**WHAT YOU HAVE TO DO**
Could you give the records below again exactly, without the pictures?

**Records contained in a dataset**
· · · · ·
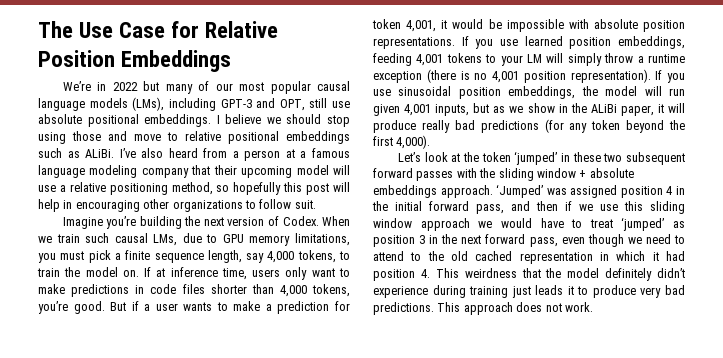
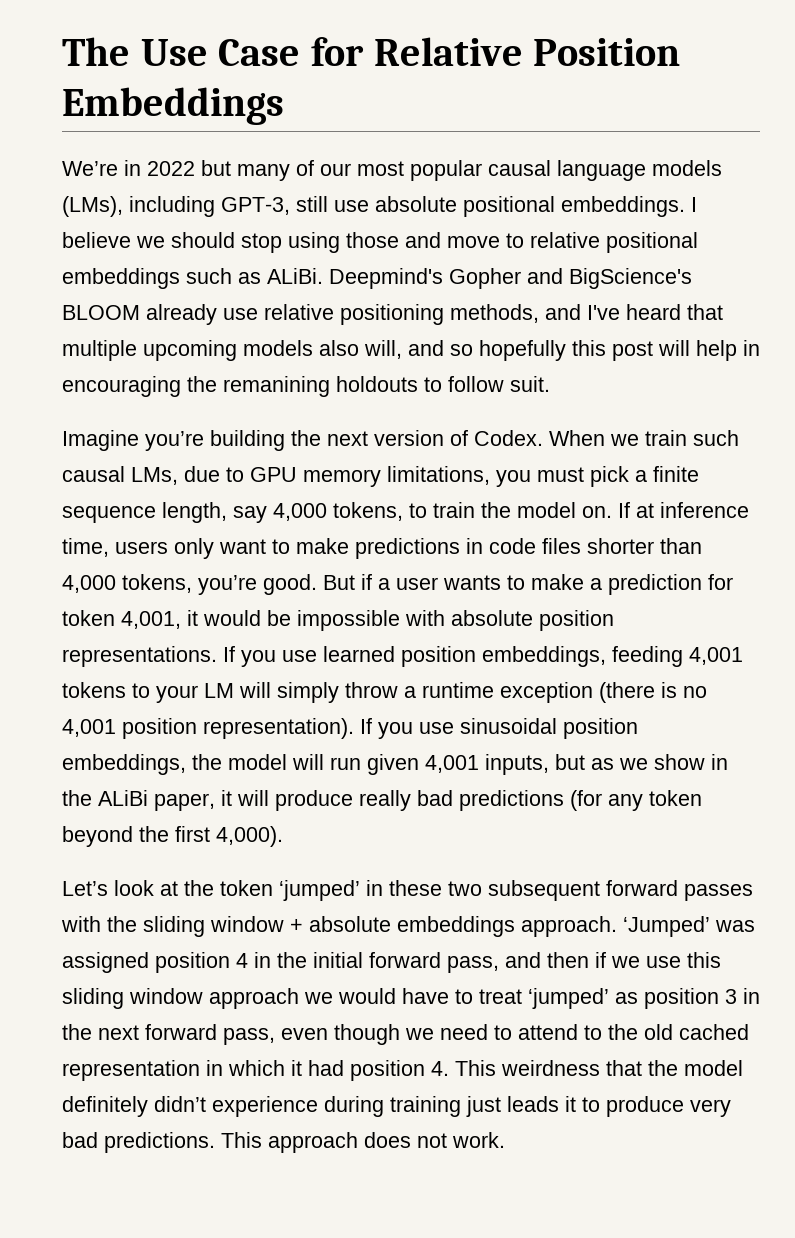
- We’re in 2022 but many of our most popular causal language models (LMs), including GPT-3 and OPT, still use absolute positional embeddings.
+ We’re in 2022 but many of our most popular causal language models (LMs), including GPT-3, still use absolute positional embeddings.
- I’ve also heard from a person at a famous language modeling company that their upcoming model will use a relative positioning method, so hopefully this post will help in encouraging other organizations to follow suit.
+ Deepmind's Gopher and BigScience's BLOOM already use relative positioning methods, and I've heard that multiple upcoming models also will, and so hopefully this post will help in encouraging the remanining holdouts to follow suit.

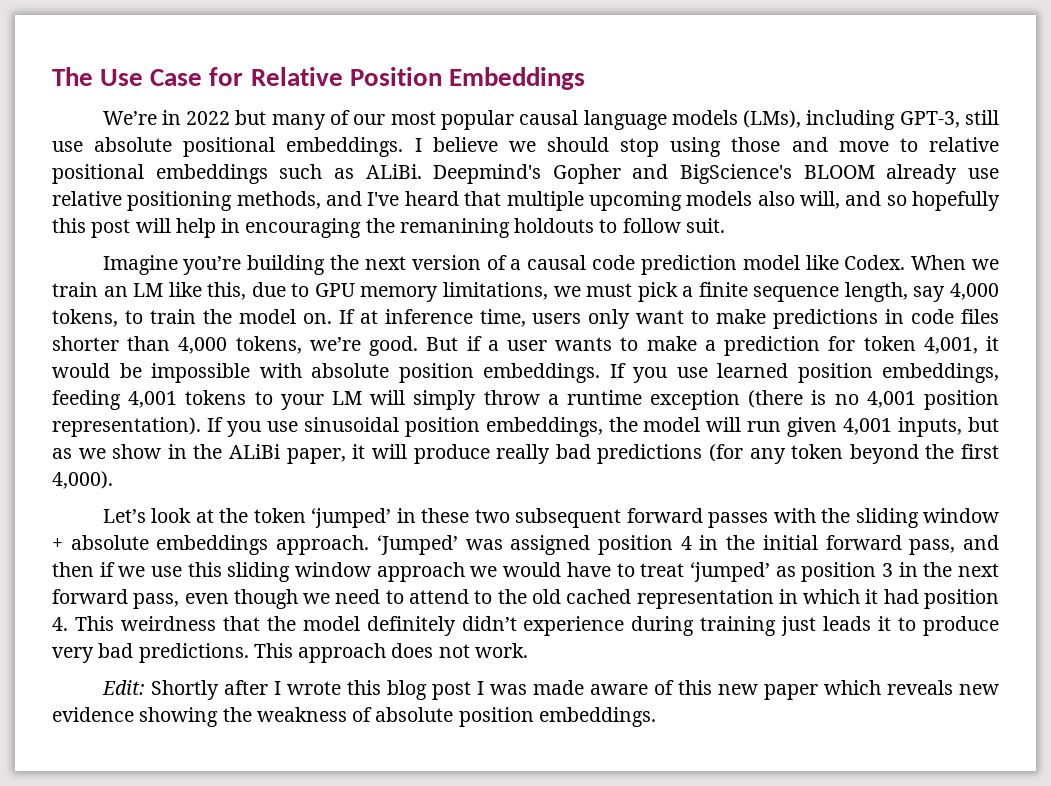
- Imagine you’re building the next version of Codex. When we train such causal LMs, due to GPU memory limitations, you must pick a finite sequence length, say 4,000 tokens, to train the model on.
+ Imagine you’re building the next version of a causal code prediction model like Codex. When we train an LM like this, due to GPU memory limitations, we must pick a finite sequence length, say 4,000 tokens, to train the model on.
- If at inference time, users only want to make predictions in code files shorter than 4,000 tokens, you’re good.
+ If at inference time, users only want to make predictions in code files shorter than 4,000 tokens, we’re good.
- But if a user wants to make a prediction for token 4,001, it would be impossible with absolute position representations.
+ But if a user wants to make a prediction for token 4,001, it would be impossible with absolute position embeddings.
+ Edit: Shortly after I wrote this blog post I was made aware of this new paper which reveals new evidence showing the weakness of absolute position embeddings.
· · · · ·
**TASK SOLUTION**
- We’re in 2022 but many of our most popular causal language models (LMs), including GPT-3 and OPT, still use absolute positional embeddings.
+ We’re in 2022 but many of our most popular causal language models (LMs), including GPT-3, still use absolute positional embeddings.
- I’ve also heard from a person at a famous language modeling company that their upcoming model will use a relative positioning method, so hopefully this post will help in encouraging other organizations to follow suit.
+ Deepmind's Gopher and BigScience's BLOOM already use relative positioning methods, and I've heard that multiple upcoming models also will, and so hopefully this post will help in encouraging the remanining holdouts to follow suit.

- Imagine you’re building the next version of Codex. When we train such causal LMs, due to GPU memory limitations, you must pick a finite sequence length, say 4,000 tokens, to train the model on.
+ Imagine you’re building the next version of a causal code prediction model like Codex. When we train an LM like this, due to GPU memory limitations, we must pick a finite sequence length, say 4,000 tokens, to train the model on.
- If at inference time, users only want to make predictions in code files shorter than 4,000 tokens, you’re good.
+ If at inference time, users only want to make predictions in code files shorter than 4,000 tokens, we’re good.
- But if a user wants to make a prediction for token 4,001, it would be impossible with absolute position representations.
+ But if a user wants to make a prediction for token 4,001, it would be impossible with absolute position embeddings.
+ Edit: Shortly after I wrote this blog post I was made aware of this new paper which reveals new evidence showing the weakness of absolute position embeddings.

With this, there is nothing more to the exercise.